## [PROBLEM STATEMENT]
Transcribe nothing but the lines from the one with "html: <span>nipple at" to the end of the entries, both included, keeping each exact and leaving every picture out.

## [THE DATA]

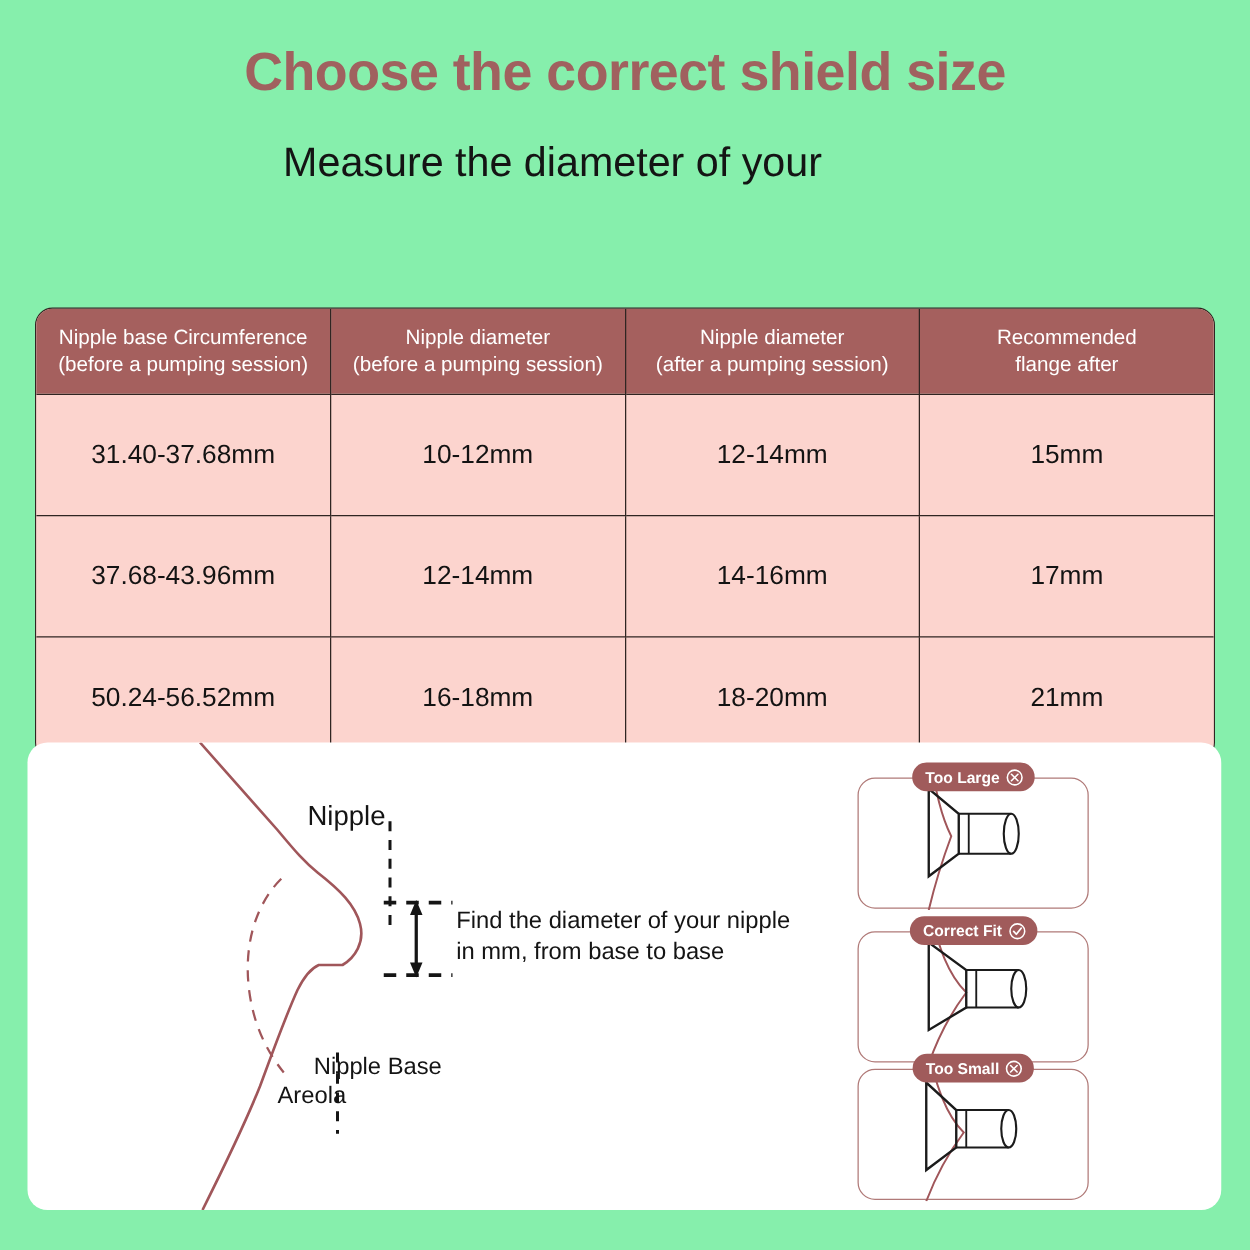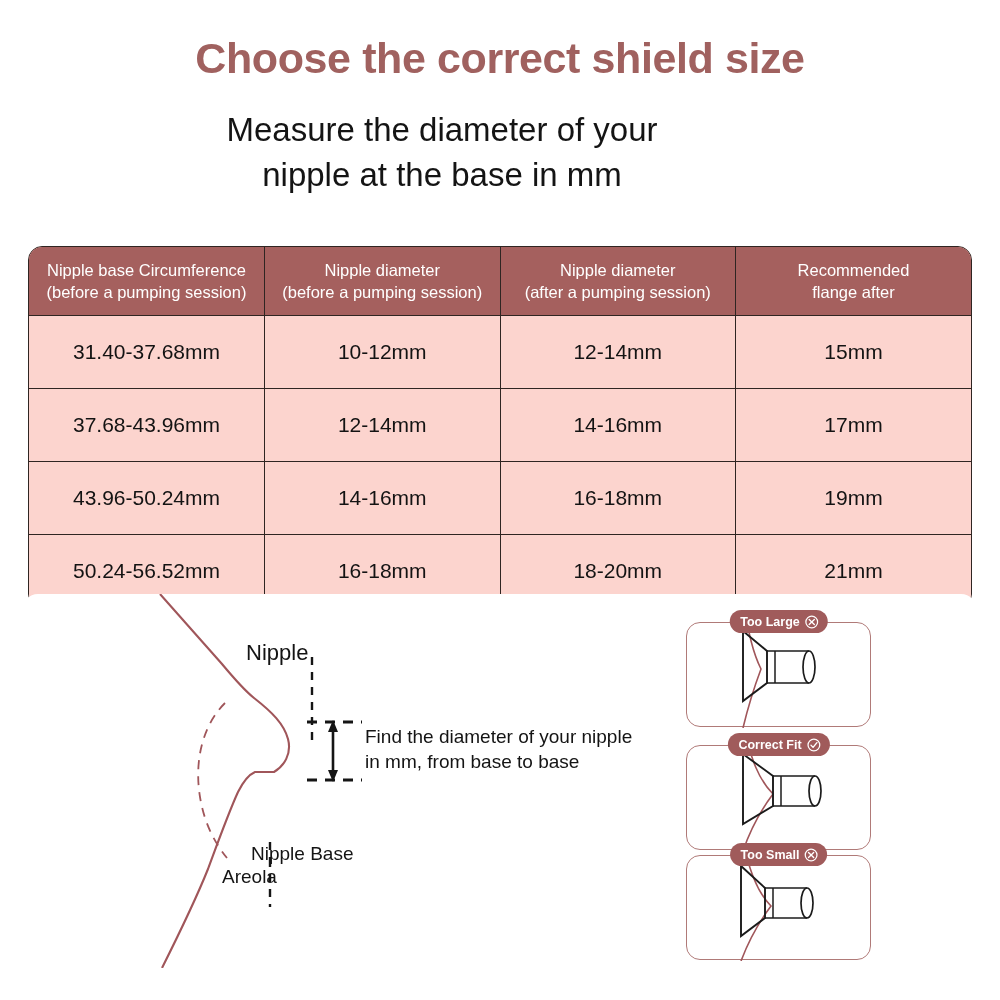"Choose the correct shield size" #page { background: #ffffff -> #86efac }
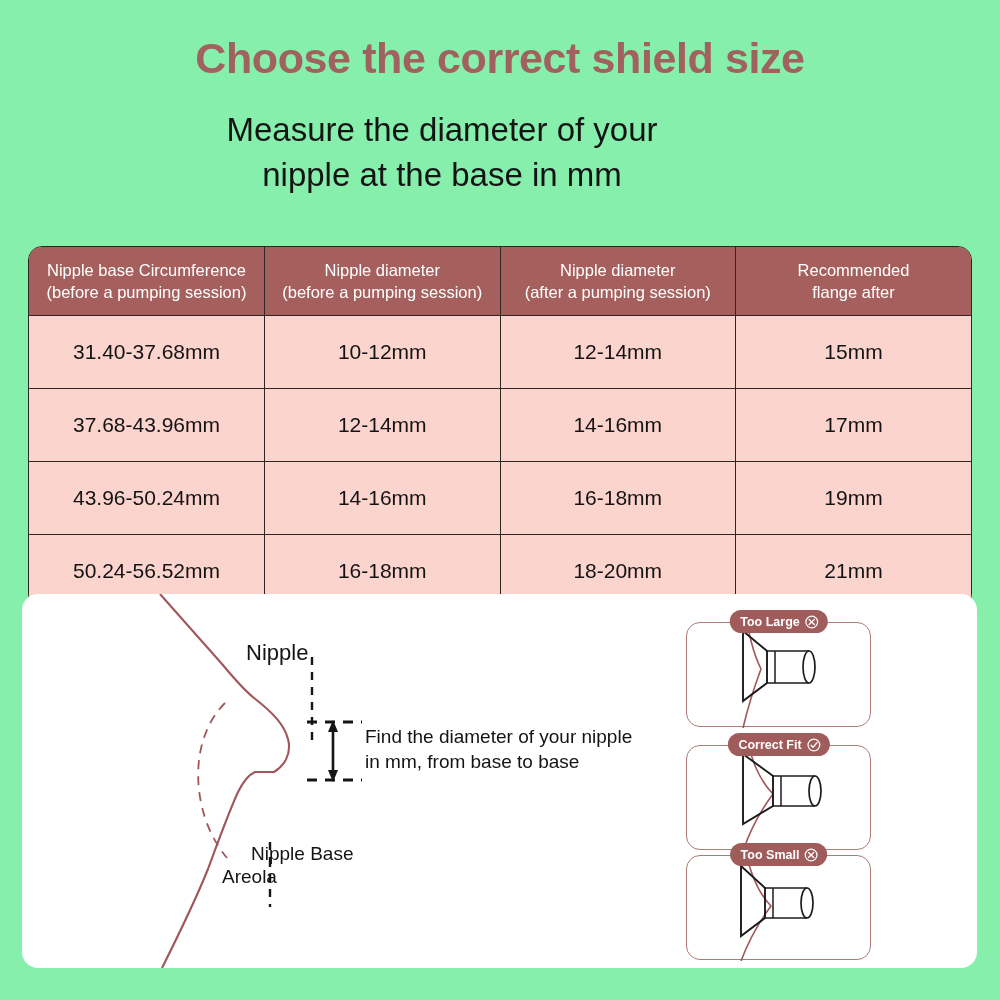"nipple at the base in" span { html: <span>nipple at the base in mm</span> -> none }
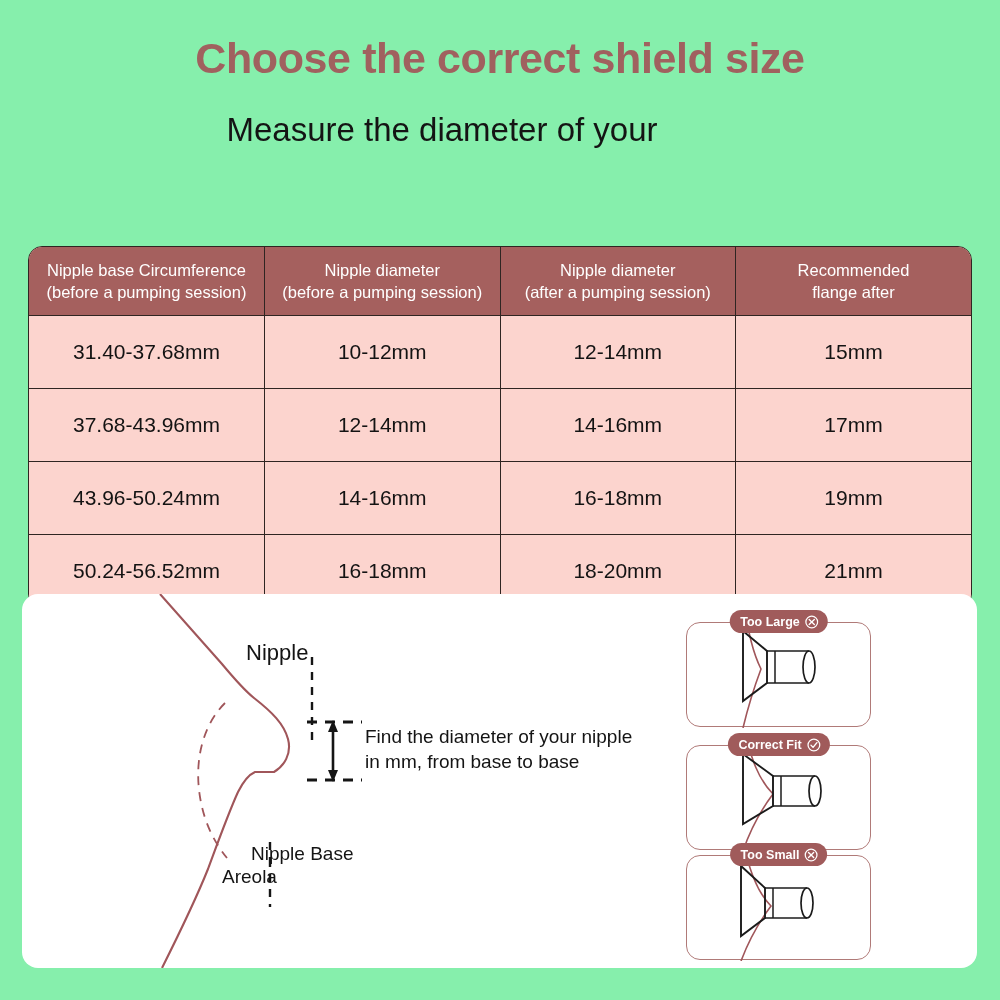"43.96-50.24mm" tr { html: <tr> <td>43.96-50.24mm</td> <td>14-16mm</td> <td>16-18mm</td> <td>19mm</td> </tr> -> none }
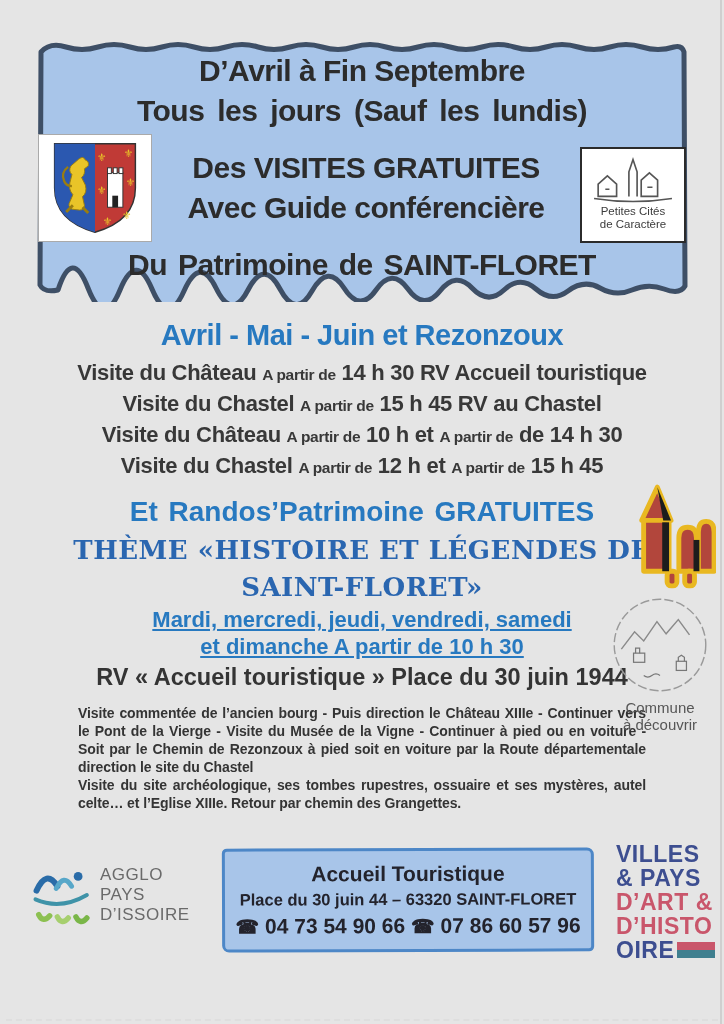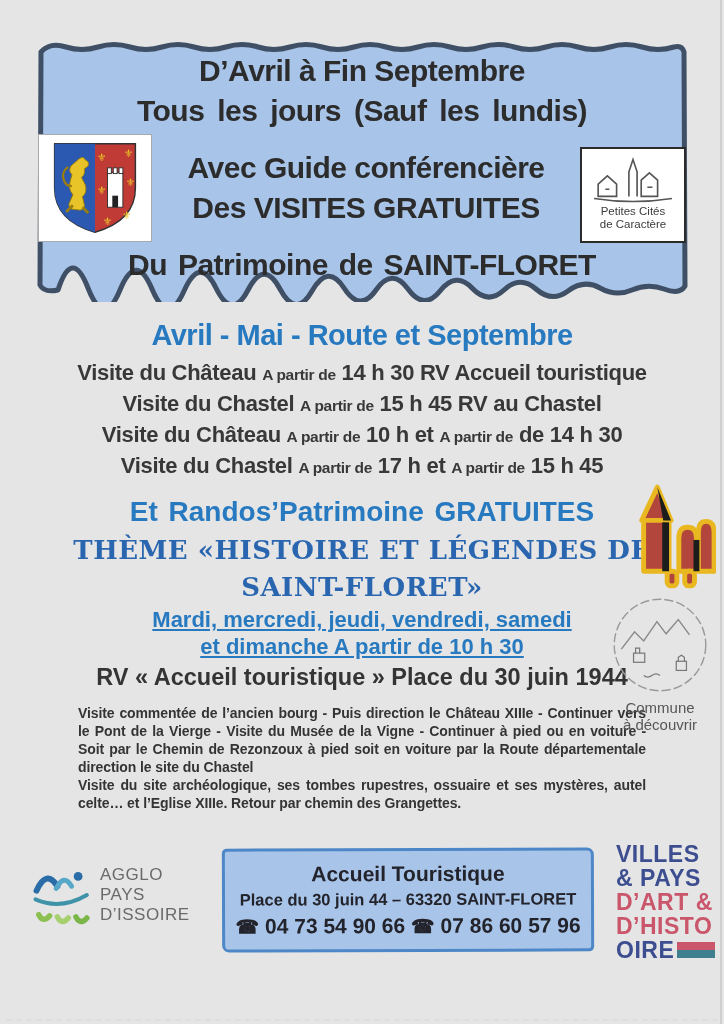"Avec Guide conférencière" div.h-line { order: before "Des VISITES GRATUITES" -> after "Des VISITES GRATUITES" }
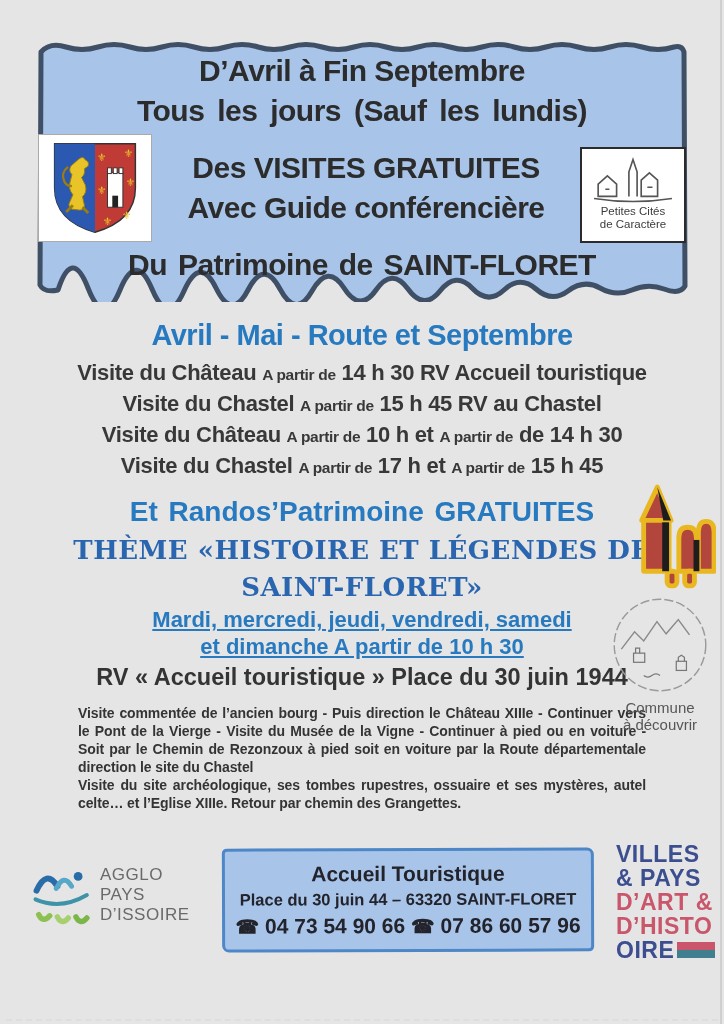"Avril - Mai - Route" h2.sec-title { text: Route et Septembre -> Juin et Rezonzoux }
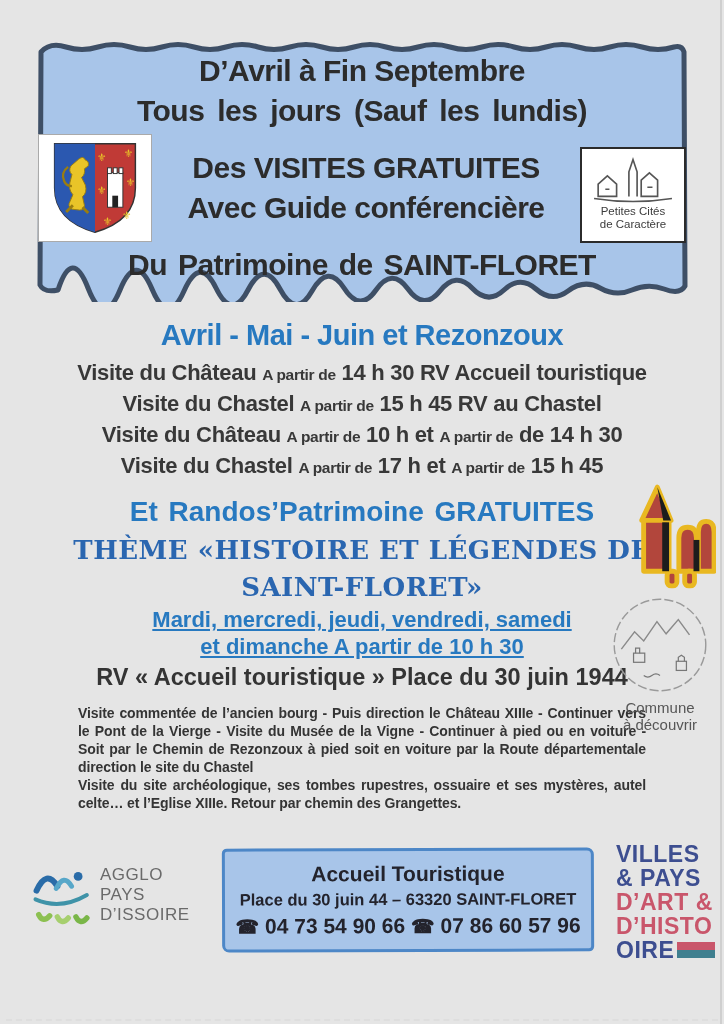"17 h et" span { text: 17 -> 12 }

## [EXERCISE ANSWER]
"nipple at the base in" span { html: <span>nipple at the base in mm</span> -> none }
"43.96-50.24mm" tr { html: <tr> <td>43.96-50.24mm</td> <td>14-16mm</td> <td>16-18mm</td> <td>19mm</td> </tr> -> none }
"Avec Guide conférencière" div.h-line { order: before "Des VISITES GRATUITES" -> after "Des VISITES GRATUITES" }
"Avril - Mai - Route" h2.sec-title { text: Route et Septembre -> Juin et Rezonzoux }
"17 h et" span { text: 17 -> 12 }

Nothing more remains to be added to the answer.